Near the end of October, the Monetary Authority of Singapore said it would launch an investigation with SGX into the activities surrounding the three companies, and that the fallout of the crash had raised broader issues regarding the market’s structure and practices, which they intend to review and change if necessary. Around that time, the three companies called off or scaled down certain investments previously announced.
Suspicions addressed?
By the time the heavy selling of the three stocks early last month receded, Blumont, LionGold and Asiasons had lost more than $8b in combined market value. Now, as aggrieved investors are left licking their wounds, the lawsuits by Quah and Ng may shed some lights on how the entire saga came about, who some of the players behind the scenes were, and even address certain suspicions by investors.
Blumont disclosed in an SGX filing on Oct. 3, a day before the crash, that Ng sold one million shares for $2.38m on Oct. 2, paring her stake in the company to 3.01% from 3.07%. That meant the shares were sold at about $2.38 apiece, well above Blumont’s last traded price of $0.88 on Oct. 4, when SGX halted trading on the three counters barely an hour after opening bell. Many investors had taken the sale to mean she acted on insider information.
By Ng’s account, however, the sale was not her decision. “It wasn’t voluntary. It was due to forced selling,” she tells The Edge Singapore. Since then, she has had more of her shares forced-sold, not only in Blumont but also LionGold. Her current stakes in Blumont is about 1.7%. Her stake in LionGold is 0.19%.
Ng herself is a lawyer at a firm in Singapore that advises on dispute resolution and litigation matters. While she is no longer on the board of Blumont, she remains an independent director at LionGold. “I needed to concentrate on my legal practice. It was really a toss between Blumont and LionGold,” she says.
“Where Blumont is concerned, I figure that a lot of things are happening and I do not want to have to take leave every now and then from the board to concentrate on my personal matters. If I do that, things may not get done because we like to have all the independent directors agree and consent to whatever that company wants to do.”
Ng joined Blumont as an independent director in September last year, a few months before the company started acquiring assets in the minerals and energy resources sectors. With her departure, Blumont is short of one independent director. The company is looking for a replacement. Blumont’s incoming chairman, Alex Molyneux, told The Edge Singapore last month that the company will have a new management team and board of directors in due course.
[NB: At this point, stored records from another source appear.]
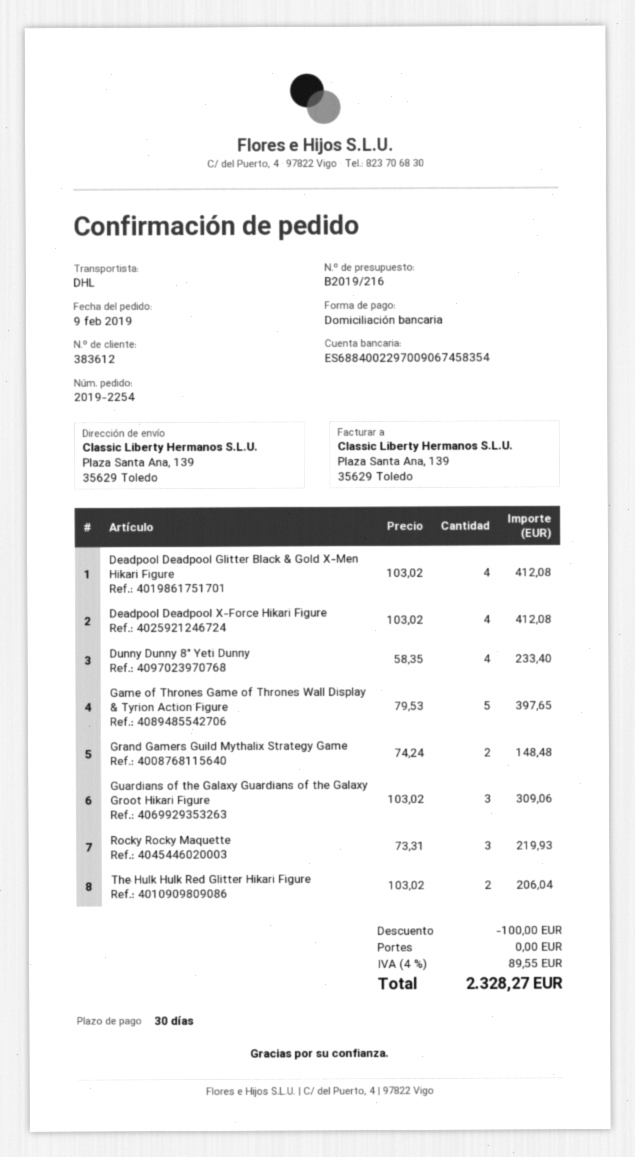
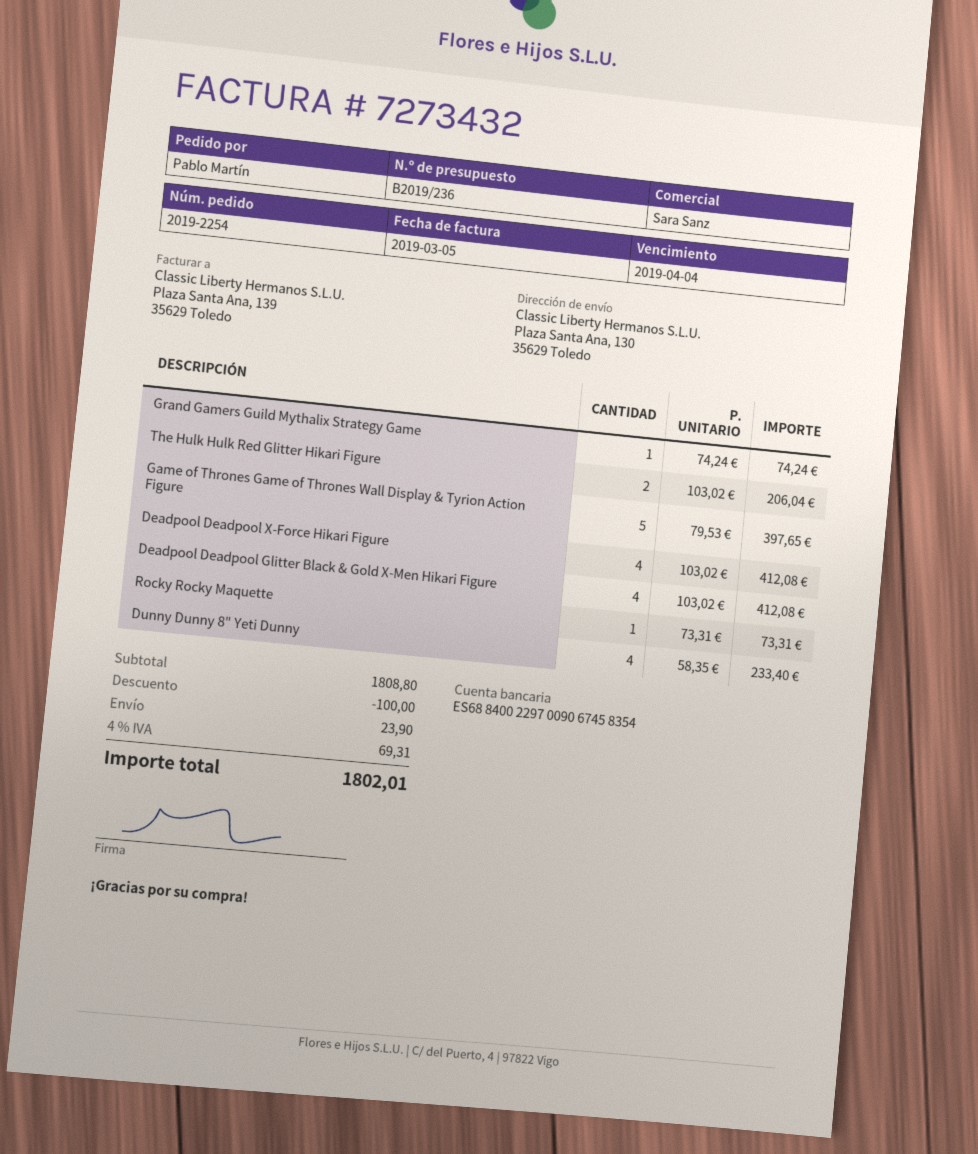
quote number: B2019/216 -> B2019/236
ship to: Plaza Santa Ana, 139, 35629 Toledo -> Plaza Santa Ana, 130, 35629 Toledo
Grand Gamers Guild Mythalix Strategy Game: 2 x 74.24 = 148.48 -> 1 x 74.24 = 74.24
Guardians of the Galaxy Guardians of the Galaxy Groot Hikari Figure: 3 x 103.02 = 309.06 -> none
Rocky Rocky Maquette: 3 x 73.31 = 219.93 -> 1 x 73.31 = 73.31
shipping: 0.00 -> 23.90
tax: 4% = 89.55 -> 4% = 69.31
total: 2328.27 -> 1802.01

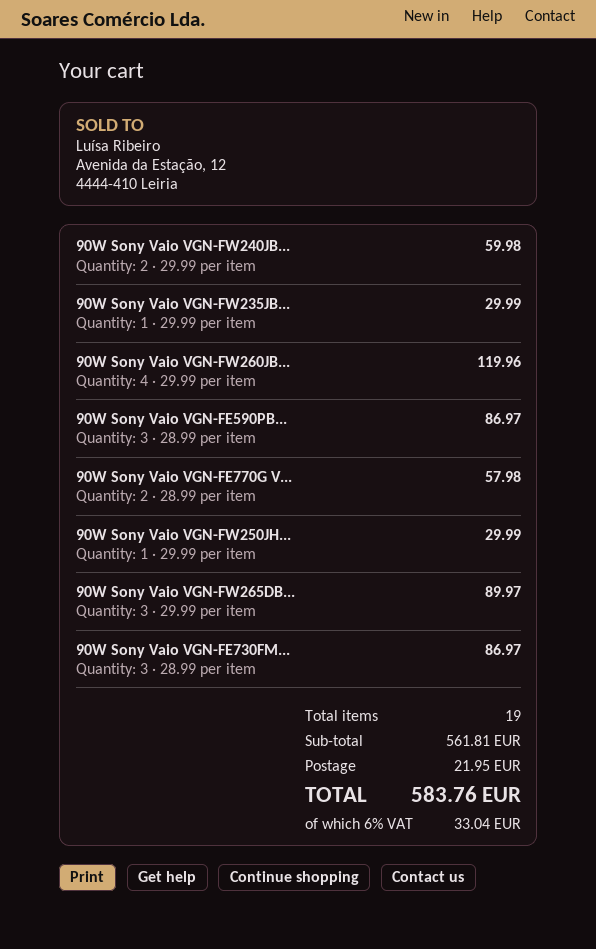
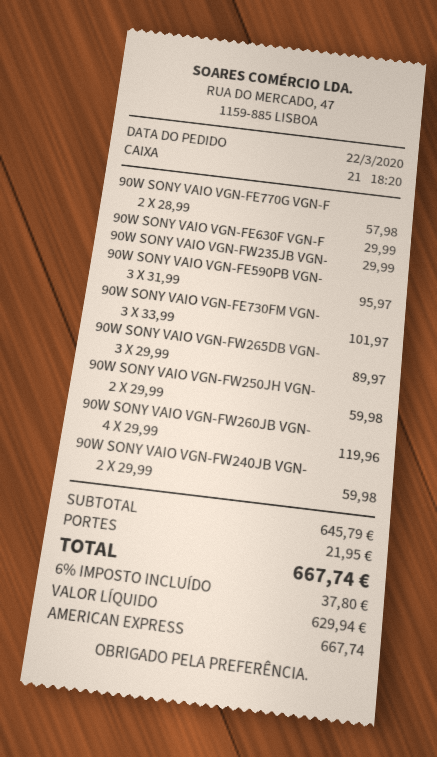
90W Sony Vaio VGN-FE590PB...: 3 x 28.99 = 86.97 -> 3 x 31.99 = 95.97
90W Sony Vaio VGN-FW250JH...: 1 x 29.99 = 29.99 -> 2 x 29.99 = 59.98
90W Sony Vaio VGN-FE730FM...: 3 x 28.99 = 86.97 -> 3 x 33.99 = 101.97
90W SONY VAIO VGN-FE630F VGN-F: none -> 1 x 29.99 = 29.99
subtotal: 561.81 -> 645.79
tax: 6% = 33.04 -> 6% = 37.80
total: 583.76 -> 667.74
“The company has to have a board with more experience in the sector. I’m the first guy with that,” said Molyneux, who used to be CEO of Toronto and Hong Kong listed SouthGobi Resources, a coal miner with operations in Mongolia. He will replace Neo Kim Hock as chairman once he completes a transaction to take a 5.2% stake in Blumont by buying shares from Neo and an unidentified investor at an indicative price of $0.40 a share.
Edward Naylor, Goldman’s Hong Kong based spokesman, declines to comment about the lawsuits, which come at a time when the bank is embroiled in a case with another investor in Singapore. Businessman Oei Hong Leong sued Goldman in September for allegedly giving misleading advice that cost him ¥3.18b ($39.5m) in losses on currency options. According to reports, Goldman has asked the High Court in Singapore to stop Oei’s lawsuit, saying that both parties should pursue private arbitration instead.